-- Assignment --
Start at the line that contains "uns (mir) gespeichert.". Repeat it and each line after it, exactly, up to and including the final line of the data.

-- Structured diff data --
=======

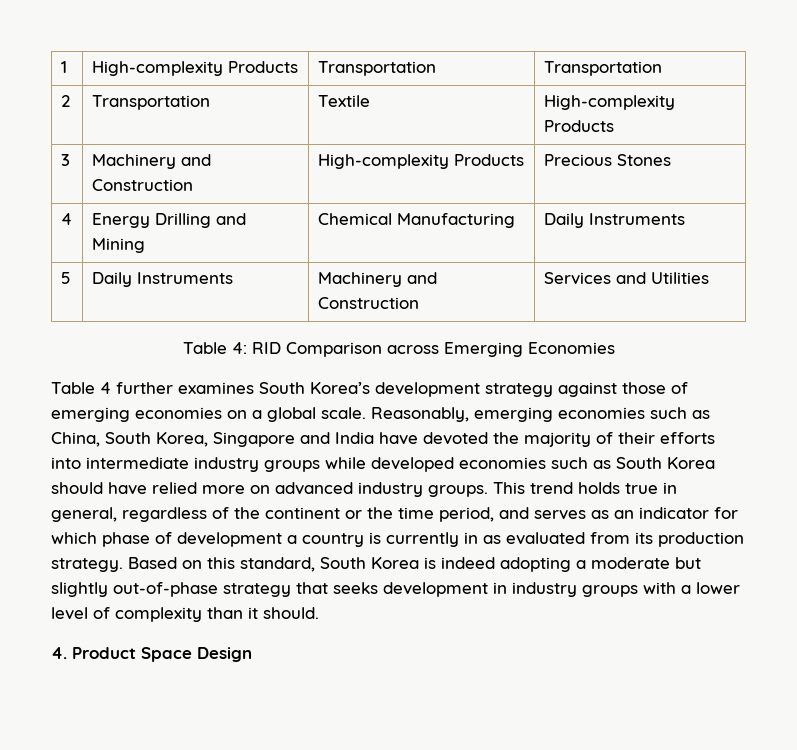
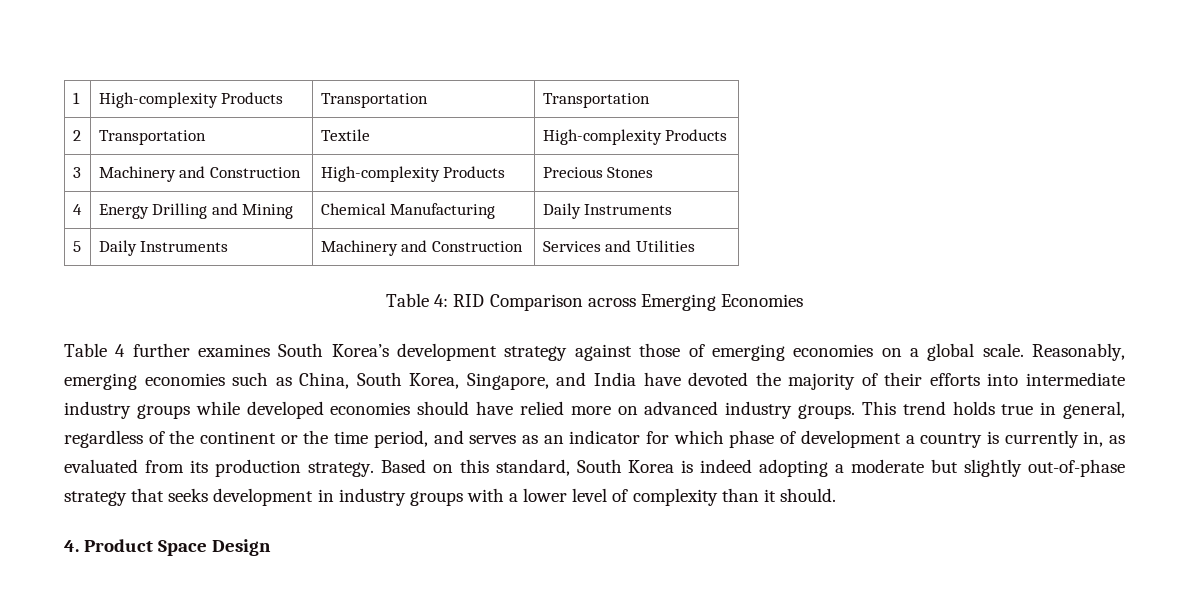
- Reasonably, emerging economies such as China, South Korea, Singapore and India have devoted the majority of their efforts into intermediate industry groups while developed economies such as South Korea should have relied more on advanced industry groups.
+ Reasonably, emerging economies such as China, South Korea, Singapore, and India have devoted the majority of their efforts into intermediate industry groups while developed economies should have relied more on advanced industry groups.
- This trend holds true in general, regardless of the continent or the time period, and serves as an indicator for which phase of development a country is currently in as evaluated from its production strategy.
+ This trend holds true in general, regardless of the continent or the time period, and serves as an indicator for which phase of development a country is currently in, as evaluated from its production strategy.

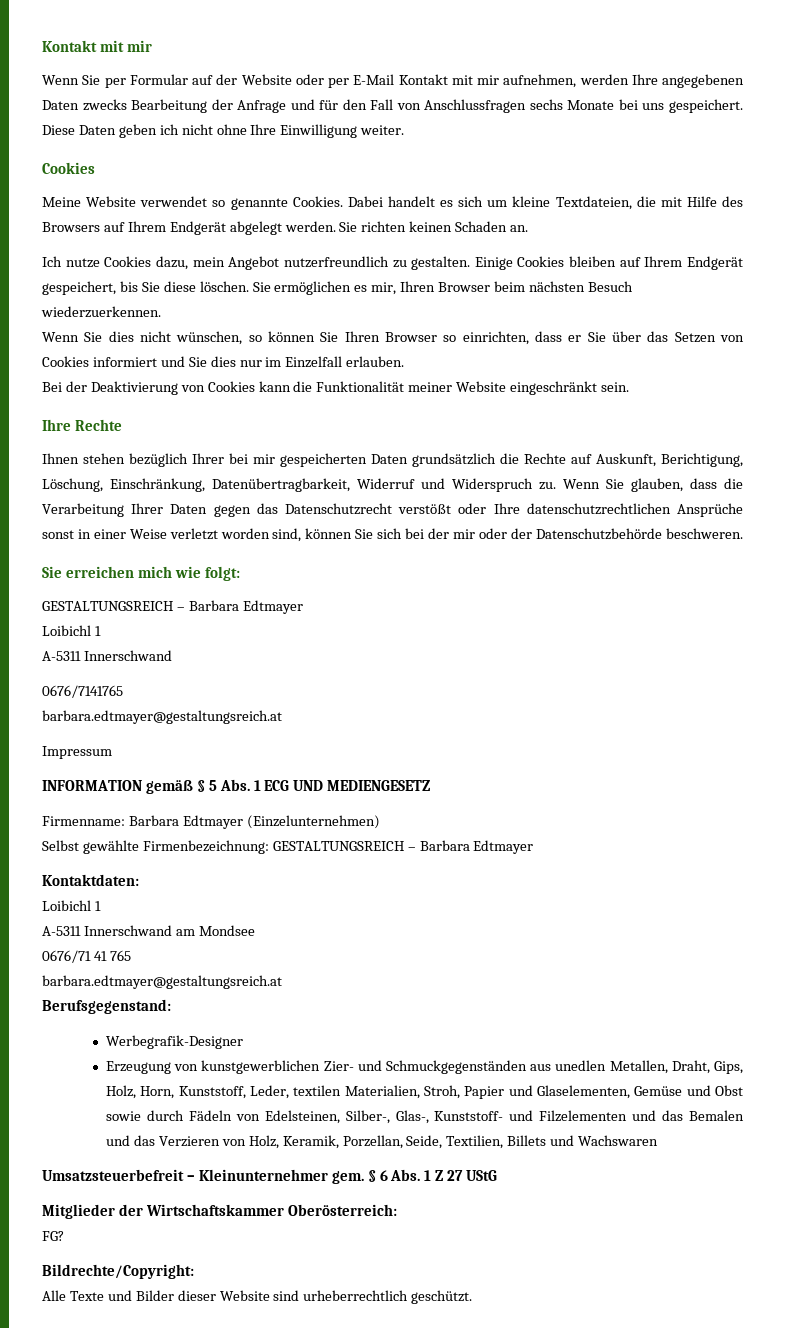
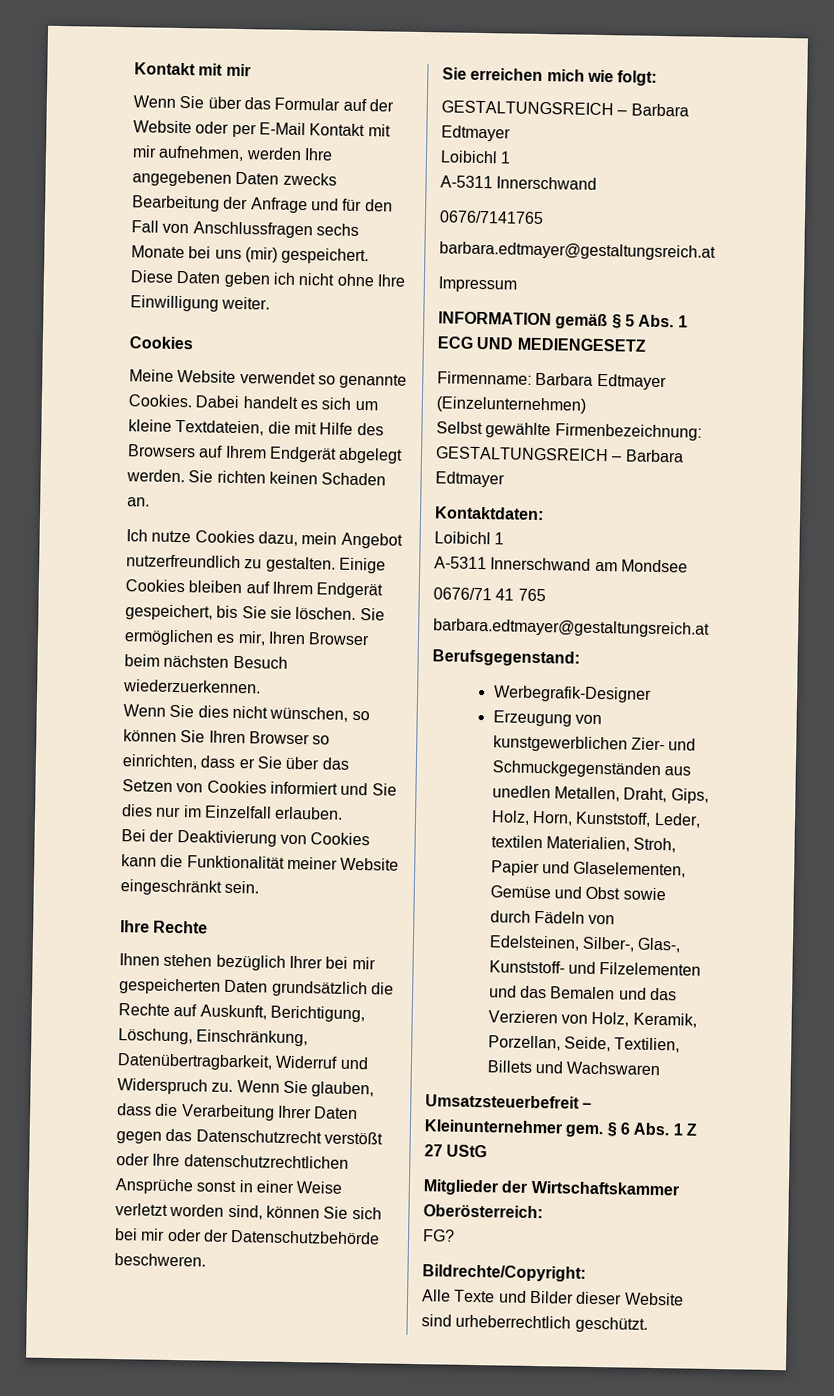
- Wenn Sie per Formular auf der Website oder per E-Mail Kontakt mit mir aufnehmen, werden Ihre angegebenen Daten zwecks Bearbeitung der Anfrage und für den Fall von Anschlussfragen sechs Monate bei uns gespeichert.
+ Wenn Sie über das Formular auf der Website oder per E-Mail Kontakt mit mir aufnehmen, werden Ihre angegebenen Daten zwecks Bearbeitung der Anfrage und für den Fall von Anschlussfragen sechs Monate bei uns (mir) gespeichert.
- Einige Cookies bleiben auf Ihrem Endgerät gespeichert, bis Sie diese löschen.
+ Einige Cookies bleiben auf Ihrem Endgerät gespeichert, bis Sie sie löschen.
- Wenn Sie glauben, dass die Verarbeitung Ihrer Daten gegen das Datenschutzrecht verstößt oder Ihre datenschutzrechtlichen Ansprüche sonst in einer Weise verletzt worden sind, können Sie sich bei der mir oder der Datenschutzbehörde beschweren.
+ Wenn Sie glauben, dass die Verarbeitung Ihrer Daten gegen das Datenschutzrecht verstößt oder Ihre datenschutzrechtlichen Ansprüche sonst in einer Weise verletzt worden sind, können Sie sich bei mir oder der Datenschutzbehörde beschweren.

=======

-- Response to the task --
+ Wenn Sie über das Formular auf der Website oder per E-Mail Kontakt mit mir aufnehmen, werden Ihre angegebenen Daten zwecks Bearbeitung der Anfrage und für den Fall von Anschlussfragen sechs Monate bei uns (mir) gespeichert.
- Einige Cookies bleiben auf Ihrem Endgerät gespeichert, bis Sie diese löschen.
+ Einige Cookies bleiben auf Ihrem Endgerät gespeichert, bis Sie sie löschen.
- Wenn Sie glauben, dass die Verarbeitung Ihrer Daten gegen das Datenschutzrecht verstößt oder Ihre datenschutzrechtlichen Ansprüche sonst in einer Weise verletzt worden sind, können Sie sich bei der mir oder der Datenschutzbehörde beschweren.
+ Wenn Sie glauben, dass die Verarbeitung Ihrer Daten gegen das Datenschutzrecht verstößt oder Ihre datenschutzrechtlichen Ansprüche sonst in einer Weise verletzt worden sind, können Sie sich bei mir oder der Datenschutzbehörde beschweren.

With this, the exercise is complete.